Log file Abstraction
Log files contain valuable information about the execution of a system.
This information is often used for debugging, operational profiling, finding
anomalies, detecting security threats, measuring performance etc. The log files
are usually too big for extracting this valuable information manually, even
though manual perusal is still one of the more widely used techniques. Recently
a variety of data mining and machine learning algorithms are being used to
analyze the information in the log files. A major road block for the efficient
use of these algorithms is the inherent variability present in every log line of
a log file. Each log line is a combination of a static message type field and a
variable parameter field. Even though both these fields are required, the analyses
algorithm often requires that these be separated out, in order to find correlations
in the repeating log event types. This disentangling of the message and parameter
fields to find the event types is called abstraction of log lines. Each log line is
abstracted to a unique ID or event type and the dynamic parameter value is extracted
to give an insight on the current state of the system. In this paper we present a
technique based on a clustering technique used in the Simple Log file Clustering Tool
for log file abstraction. This solution is especially useful when we don't have
access to the source code of the application or when the lines in the log file do not
conform to a rigid structure.
Efficiently Extracting Operational Profiles from Execution Logs using Suffix Arrays
An important software reliability engineering tool is operational
profiles. In this paper we propose a cost effective
automated approach for creating second generation operational
profiles using execution logs of a software product.
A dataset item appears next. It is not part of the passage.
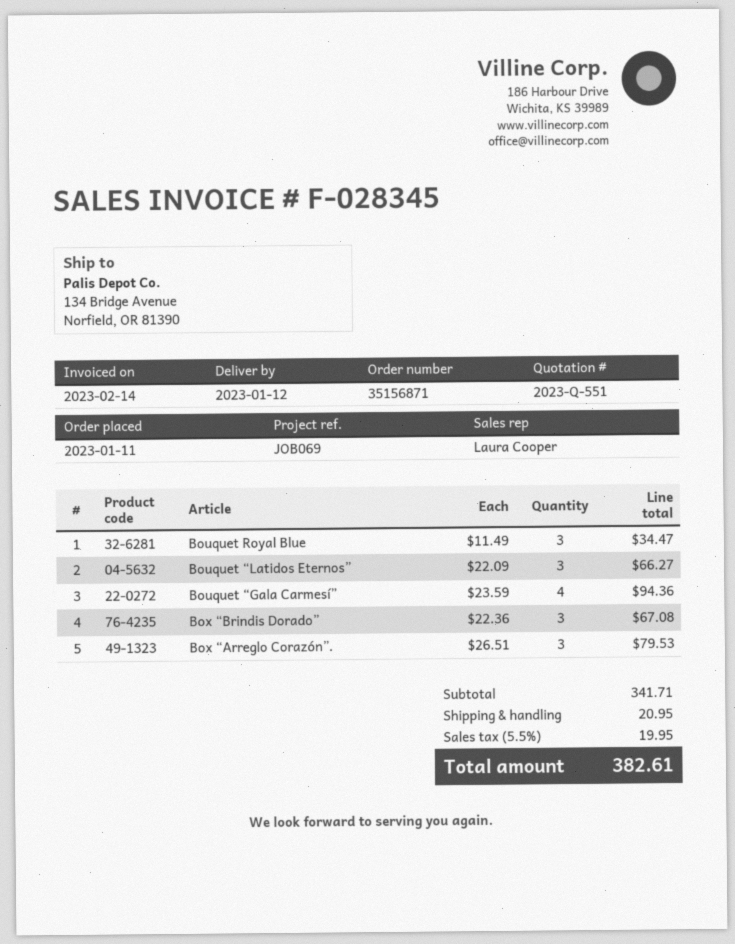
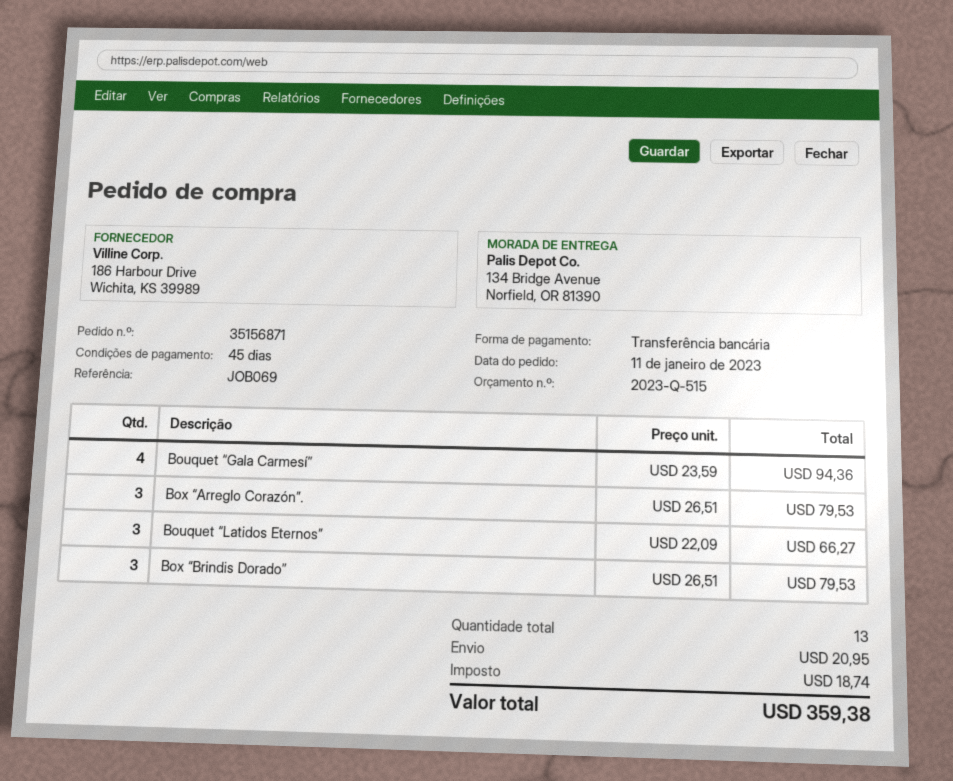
quote number: 2023-Q-551 -> 2023-Q-515
Bouquet Royal Blue: 3 x 11.49 = 34.47 -> none
Box “Brindis Dorado”: 3 x 22.36 = 67.08 -> 3 x 26.51 = 79.53
tax: 19.95 -> 18.74
total: 382.61 -> 359.38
Our algorithm parses the execution logs into sequences of
events and produces an ordered list of all possible subsequences
by constructing a suffix-array of the events. The
difficulty in using execution logs is that the amount of data
that needs to be analyzed is often extremely large (more than
a million records per day in many applications). Our approach
is very efficient. We show that our approach requires
O(N) in space and time to discover all possible patterns in N
events. We discuss a practical implementation of the algorithm
in the context of the logs from a large cloud computing
system.
A Model for Sharing of Confidential Provenance Information in a Query Based System
Workflow management systems are increasingly being used to automate
scientific discovery. Provenance meta-data is collected about scientific
workflows, processes, simulations and data to add value. There is a variety of
workflow management tools that cater to this. The provenance information may
have as much value as the raw data. Typically, sensitive information produced
by a computational processes or experiments is well guarded. However, this may
not necessarily be true when it comes to provenance information. The issue is
how to share confidential provenance information. We present a model for sharing
provenance information when the confidentiality level is decided by the user
dynamically. The key feature of this model is the Query Sharing concept.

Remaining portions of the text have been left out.